Quello che resta è il ritratto di una generazione distrutta non dalla voglia di sballo come normalmente si etichettano i musicisti rock, ma di una generazione che ha cercato disperatamente aiuto “Vieni come sei, vieni come vuoi ma vieni” cantava Kurt Cobain.

A pensarci bene, visto che la depressione colpisce centinaia di milioni di persone al mondo (la malattia più diffusa oggi) quel “black hole sun”, quel sole dal buco nero che cantava l’ex Soundgarden ci riguarda tutti. “Nella depressione c’è una fissità dello stato di dolore che non è influenzabile dalla volontà. Ciò che viene a mancare è proprio la volontà” scriveva Carlo Gadda ne “La cognizione del dolore”. La depressione è totalizzantee si traduce “in un generale rallentamento, sia fisico che cognitivo ed emotivo. In alcuni casi, non si è più nemmeno in grado di fare le cose banali, dall’andare al lavoro a farsi la doccia.

Tutto diventa incredibilmente impegnativo. Alzarsi dal letto e lavarsi i denti è paragonabile a un’escursione in montagna. Ogni azione si scompone nel cervello in tante micro azioni, tutte con un proprio peso specifico, tutte dispendiose di energia. E, soprattutto, tutte senza senso”.

Quante volte Chris Cornell si sarà sforzato di alzarsi da quel letto? Quante volte capita a noi? Non ci sono morali in questa storia, se non quella che la vita è un affare così grande e misterioso che ci supera da ogni parte. E che l’unico modo per affrontarla è ammettere umilmente di avere un gran “buco nero” da riempire. Se a un certo punto non ce la fai più, qualcuno ti darà un paio di ali nuove per continuare il tuo viaggio. La morte di Chris Cornell ricorda in modo impressionante quella dello scrittore David Foster Wallace, appartenente alla sua generazione, impiccatosi come lui e come lui sofferente per tutta la vita di depressione, ma come lui capace di regalare opere d’arte immense.

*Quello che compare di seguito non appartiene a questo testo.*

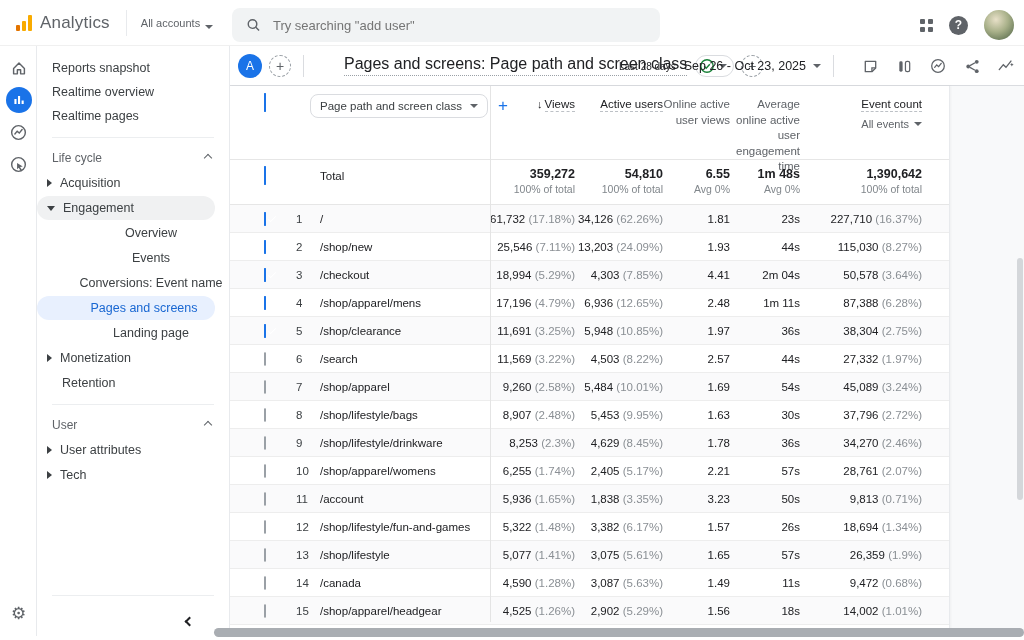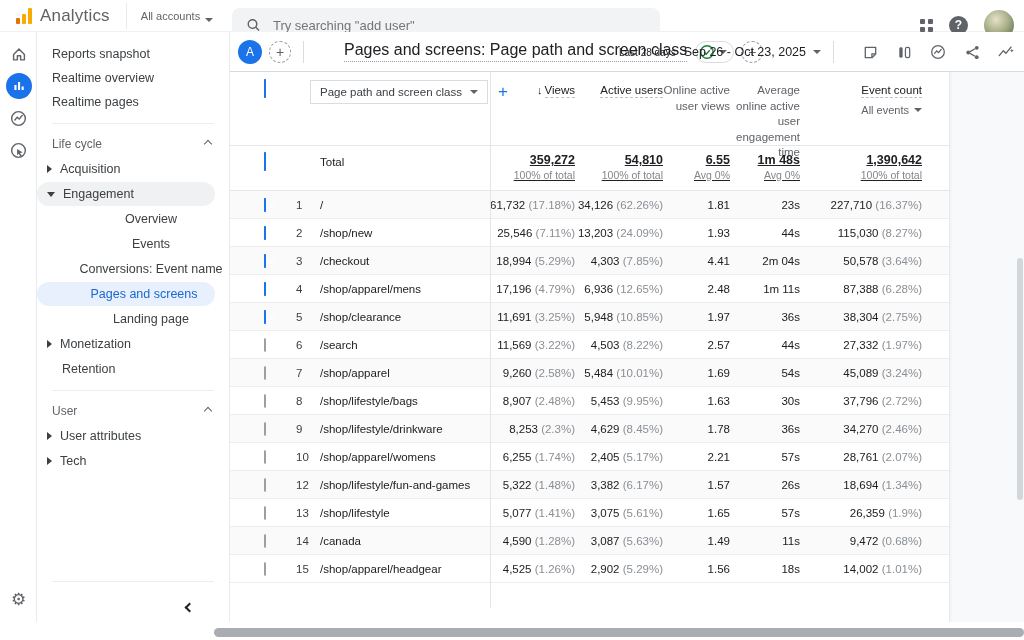--- a/index.html
+++ b/index.html
@@ -1,20 +1,20 @@
 <!DOCTYPE html>
 <html><head>
 <meta charset="utf-8">
 <style>
   * { margin:0; padding:0; box-sizing:border-box; }
   html,body { width:1024px; height:640px; overflow:hidden; background:#fff;
     font-family:"Liberation Sans", sans-serif; color:#202124; }
 
   
-  .topbar { height:32px; display:flex; align-items:center; background:#fff;
+  .topbar { height:46px; display:flex; align-items:center; background:#fff;
     border-bottom:1px solid #f0f0f0; position:relative; }
   .logo-wrap { display:flex; align-items:flex-end; gap:2px; margin-left:16px; height:17px; }
   .logo-bar { width:4px; border-radius:1px; }
   .lb1 { height:6px;  background:#e37400; }
   .lb2 { height:10px; background:#f9ab00; }
   .lb3 { height:16px; background:#f9ab00; }
   .product-name { font-size:17px; color:#5f6368; margin-left:8px; letter-spacing:.2px; }
   .tb-divider { width:1px; height:26px; background:#e8eaed; margin:0 14px 0 16px; }
   .account-switcher { font-size:11px; color:#5f6368; display:flex; align-items:flex-end; gap:5px; cursor:pointer; }
   .search-pill { position:absolute; left:232px; top:8px; width:428px; height:34px;
@@ -86,40 +86,40 @@
 
   
   .card { position:absolute; left:0; top:40px; bottom:0; width:720px; background:#fff;
     border-right:1px solid #e8eaed; box-shadow:1px 0 2px rgba(0,0,0,.04); }
   .vdivider { position:absolute; left:260px; top:0; bottom:14px; width:1px; background:#e4e4e4; }
 
   .tgrid { display:grid; grid-template-columns:56px 34px 170px 85px 88px 67px 70px 122px;
     padding-right:28px; width:100%; }
   .toolbar { padding-top:8px; height:73px; align-items:start; }
   .dim-area { grid-column:2/4; display:flex; align-items:center; gap:10px; margin-left:24px; }
-  .dim-pill { border:1px solid #dadce0; border-radius:0; height:24px; display:flex; align-items:center;
+  .dim-pill { border:1px solid #dadce0; border-radius:8px; height:24px; display:flex; align-items:center;
     gap:8px; padding:0 9px; font-size:11.5px; color:#3c4043; cursor:pointer; white-space:nowrap; }
   .add-dim { color:#1a73e8; font-size:17px; cursor:pointer; line-height:22px; }
   .col-head { text-align:right; font-size:11.5px; color:#5f6368; line-height:1.35; padding-top:3px; }
   .col-head.dark { color:#202124; }
   .dash-underline { border-bottom:1px dashed #bdc1c6; padding-bottom:1px; }
   .sort-arrow { font-size:11px; color:#202124; margin-right:2px; }
   .event-filter { font-size:11px; color:#5f6368; margin-top:4px; display:inline-flex; align-items:center; gap:5px; cursor:pointer; }
 
   .cb { width:15px; height:15px; border:1.5px solid #9aa0a6; border-radius:2px; margin-left:34px;
     cursor:pointer; position:relative; flex:none; background:#fff; }
   .cb.checked { background:#1a73e8; border-color:#1a73e8; }
   .cb .tick { position:absolute; left:3px; top:3.5px; width:8px; height:4px;
     border-left:1.8px solid #fff; border-bottom:1.8px solid #fff; transform:rotate(-45deg); }
   .cb .minus { position:absolute; left:2.5px; top:5.5px; width:9px; height:2px; background:#fff; }
 
   .total-row { border-top:1px solid #e6e6e6; border-bottom:1px solid #e6e6e6; height:46px;
     padding-top:7px; align-items:start; }
   .total-label { font-size:11.5px; color:#202124; padding-top:3px; }
-  .tcell { text-align:right;text-decoration:underline; }
+  .tcell { text-align:right; }
   .tcell .tv { font-size:12.5px; font-weight:bold; color:#202124; display:block; }
   .tcell .ts { font-size:10.5px; color:#80868b; display:block; margin-top:2px; }
 
   .data-row { height:28px; align-items:center; border-bottom:1px solid #ededed; font-size:11.5px; }
   .data-row:nth-child(odd) { background:#fafafb; }
   .rank { color:#3c4043; padding-left:10px; }
   .path { color:#202124; white-space:nowrap; overflow:hidden; }
   .num { text-align:right; white-space:nowrap; color:#202124; }
   .num .p { color:#8a8f94; }
 
@@ -464,20 +464,30 @@
     <div><span class="cb"></span></div>
     <div class="rank">10</div>
     <div class="path">/shop/apparel/womens</div>
     <div class="num"><span class="v">6,255</span> <span class="p">(1.74%)</span></div>
     <div class="num"><span class="v">2,405</span> <span class="p">(5.17%)</span></div>
     <div class="num">2.21</div>
     <div class="num">57s</div>
     <div class="num"><span class="v">28,761</span> <span class="p">(2.07%)</span></div>
   </div>
 
+  <div class="tgrid data-row">
+    <div><span class="cb"></span></div>
+    <div class="rank">11</div>
+    <div class="path">/account</div>
+    <div class="num"><span class="v">5,936</span> <span class="p">(1.65%)</span></div>
+    <div class="num"><span class="v">1,838</span> <span class="p">(3.35%)</span></div>
+    <div class="num">3.23</div>
+    <div class="num">50s</div>
+    <div class="num"><span class="v">9,813</span> <span class="p">(0.71%)</span></div>
+  </div>
 
   <div class="tgrid data-row">
     <div><span class="cb"></span></div>
     <div class="rank">12</div>
     <div class="path">/shop/lifestyle/fun-and-games</div>
     <div class="num"><span class="v">5,322</span> <span class="p">(1.48%)</span></div>
     <div class="num"><span class="v">3,382</span> <span class="p">(6.17%)</span></div>
     <div class="num">1.57</div>
     <div class="num">26s</div>
     <div class="num"><span class="v">18,694</span> <span class="p">(1.34%)</span></div>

C’è una immaginetta del cantante che è girata (poco) sui social network, sotto la quale c’è un commento, probabilmente le parole più appropriate per chiudere questo capitolo, e per ringraziare chi ha reso le nostre vite migliori: “Per tutta quella gente che non capisce perché alcuni piangono la morte degli artisti, c’è bisogno di capire che questa gente è stata una spalla su cui piangere. Sono stati per noi la famiglia, gli amici, gli insegnanti e i modello. Molti di loro ci hanno insegnato quello che avevamo bisogno di sapere e cosa fare quando le cose diventavano difficili. Ci hanno aiutato a darci una mossa, ci hanno sbattuti giù dal letto. Ci hanno aiutati a vivere quando nessun altro aveva il tempo per farlo Gli artisti ci hanno ispirati in tantissimi modi e sono stati accanto a noi nei momenti della nostra crescita. Abbiamo costruito dei ricordi con loro così quando muoiono, una parte di noi muore con loro”.

La bellezza non si ottiene gratuitamente, c’è sempre un prezzo da pagare. E un buco da riempire.